Stored items
*** Begin section ***

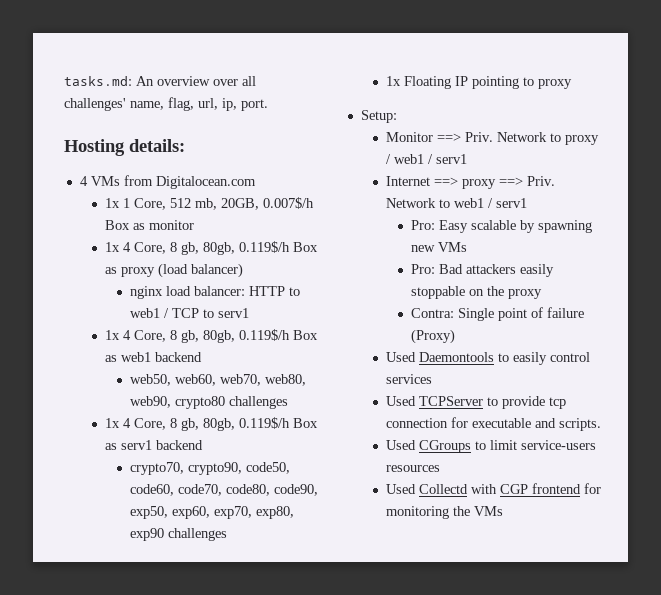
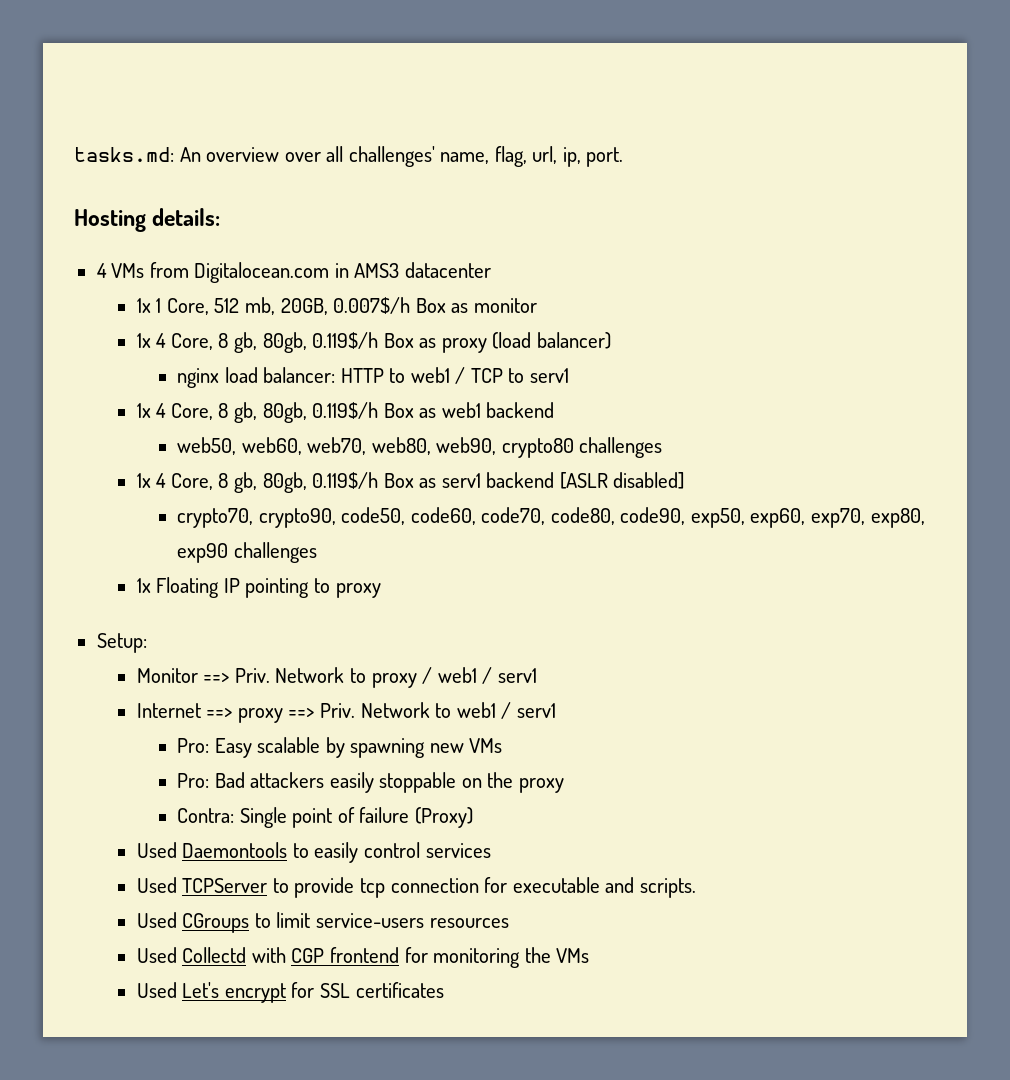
(256, 182) none -> [334,262,491,278] in AMS3 datacenter
(203, 445) none -> [559,472,685,489] [ASLR disabled]
(503, 511) none -> [136,982,444,1003] // Used Let's encrypt for SSL certificates

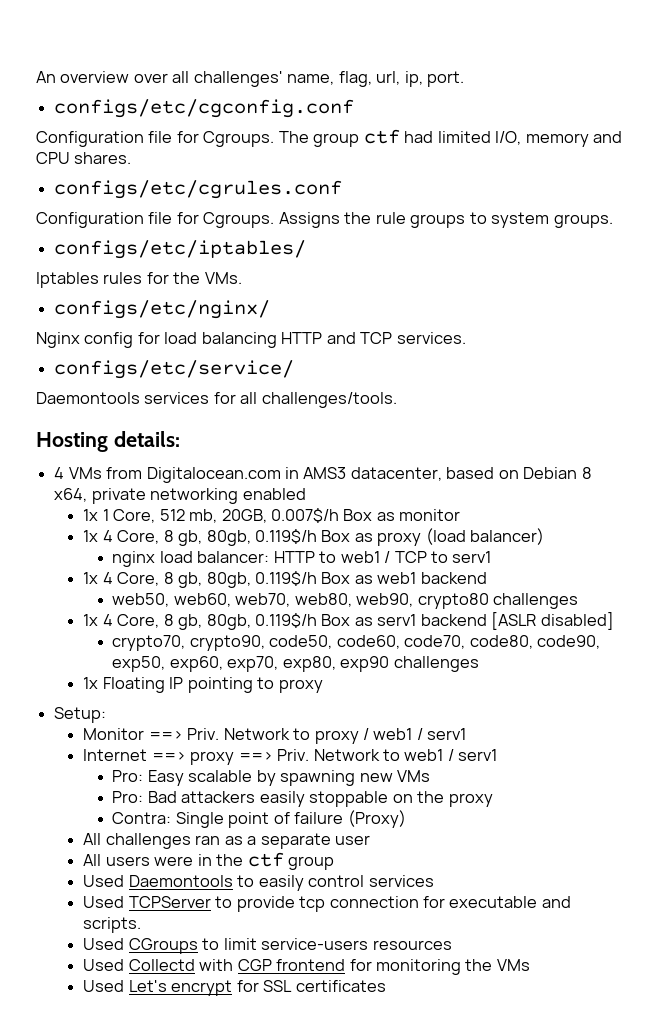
[74,147,174,162] tasks.md: -> (36, 77) none
(624, 157) none -> [54,99,355,118] [36,129,623,147] [36,152,132,164] [54,180,343,199] [36,212,613,228] [54,240,307,259] [36,272,242,288] [54,300,271,319] [36,332,466,348] [54,360,295,379] [36,392,397,408] // configs/etc/cgconfig.conf // Configuration file for Cgroups. The group ctf had limited I/O, memory and CPU shares. // configs/etc/cgrules.conf // Configuration file for Cgroups. Assigns the rule groups to system groups. // configs/etc/iptables/ // Iptables rules for the VMs. // configs/etc/nginx/ // Nginx config for load balancing HTTP and TCP services. // configs/etc/service/ // Daemontools services for all challenges/tools.
[404,262,491,278] datacenter -> [350,467,592,481] [54,488,306,504] datacenter, based on Debian 8 x64, private networking enabled
(473, 817) none -> [83,833,370,849] [83,852,334,870] // All challenges ran as a separate user // All users were in the ctf group

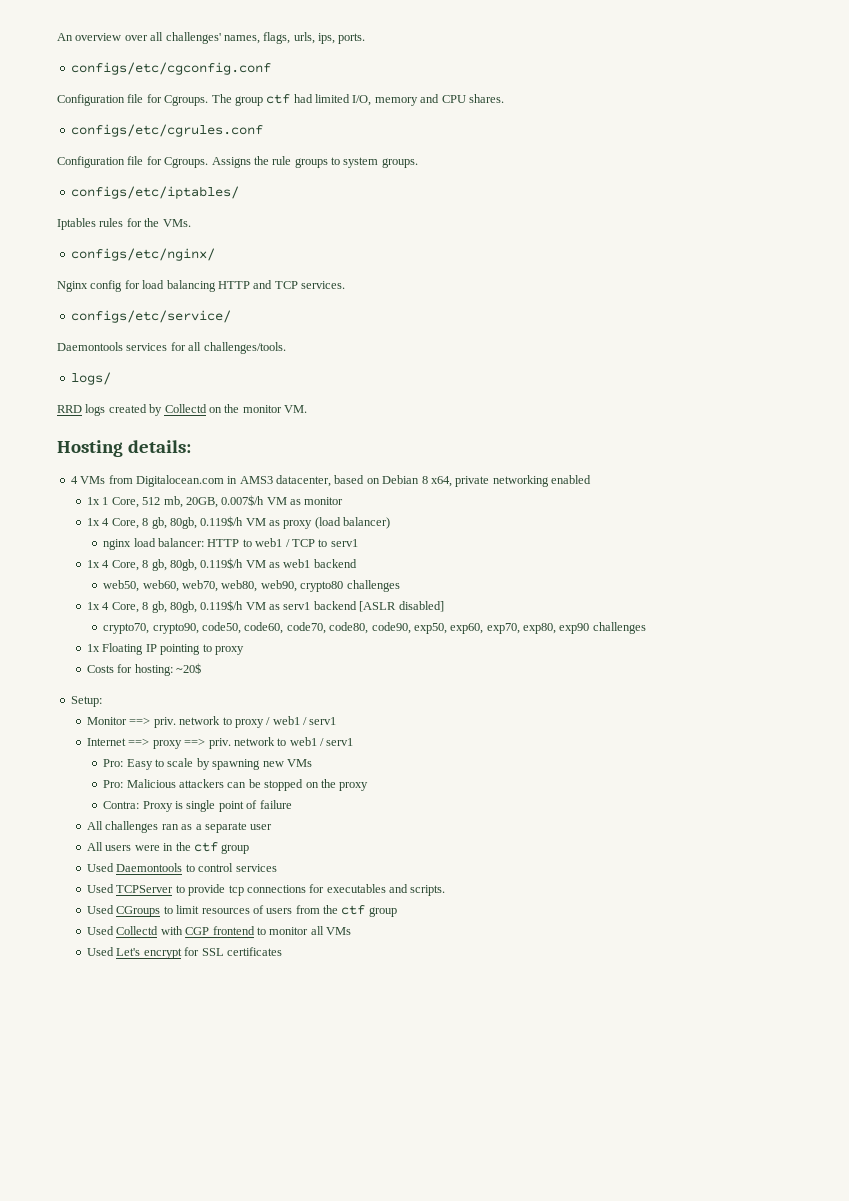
[287,71,465,87] name, flag, url, ip, port. -> [223,32,366,44] names, flags, urls, ips, ports.
(397, 400) none -> [70,372,111,385] [57,404,307,416] // logs/ // RRD logs created by Collectd on the monitor VM.
[343,509,373,521] Box -> [266,497,287,505] VM
[321,530,351,542] Box -> [245,518,266,526] VM
[321,572,351,584] Box -> [245,560,266,568] VM
[321,614,351,626] Box -> [245,602,266,610] VM
(323, 686) none -> [87,663,202,676] // Costs for hosting: ~20$
[187,728,290,740] Priv. Network -> [153,716,221,728] priv. network
[277,749,380,761] Priv. Network -> [208,737,275,749] priv. network
[188,770,253,782] scalable -> [155,758,194,767] to scale
[147,791,389,807] Bad attackers easily stoppable -> [126,779,304,791] Malicious attackers can be stopped
[175,812,224,828] Single -> [142,800,216,812] Proxy is single
[347,810,406,828] (Proxy) -> (292, 804) none
[258,875,304,891] easily -> (195, 868) none
[329,896,538,908] connection for executable -> [246,884,386,893] connections for executables
[261,938,369,950] service-users -> (200, 909) none
(452, 945) none -> [252,905,397,917] of users from the ctf group
[349,959,493,975] for monitoring the -> [256,926,324,935] to monitor all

*** End section ***

Go through the records above and copy each line where "users" is found.

(473, 817) none -> [83,833,370,849] [83,852,334,870] // All challenges ran as a separate user // All users were in the ctf group
[261,938,369,950] service-users -> (200, 909) none
(452, 945) none -> [252,905,397,917] of users from the ctf group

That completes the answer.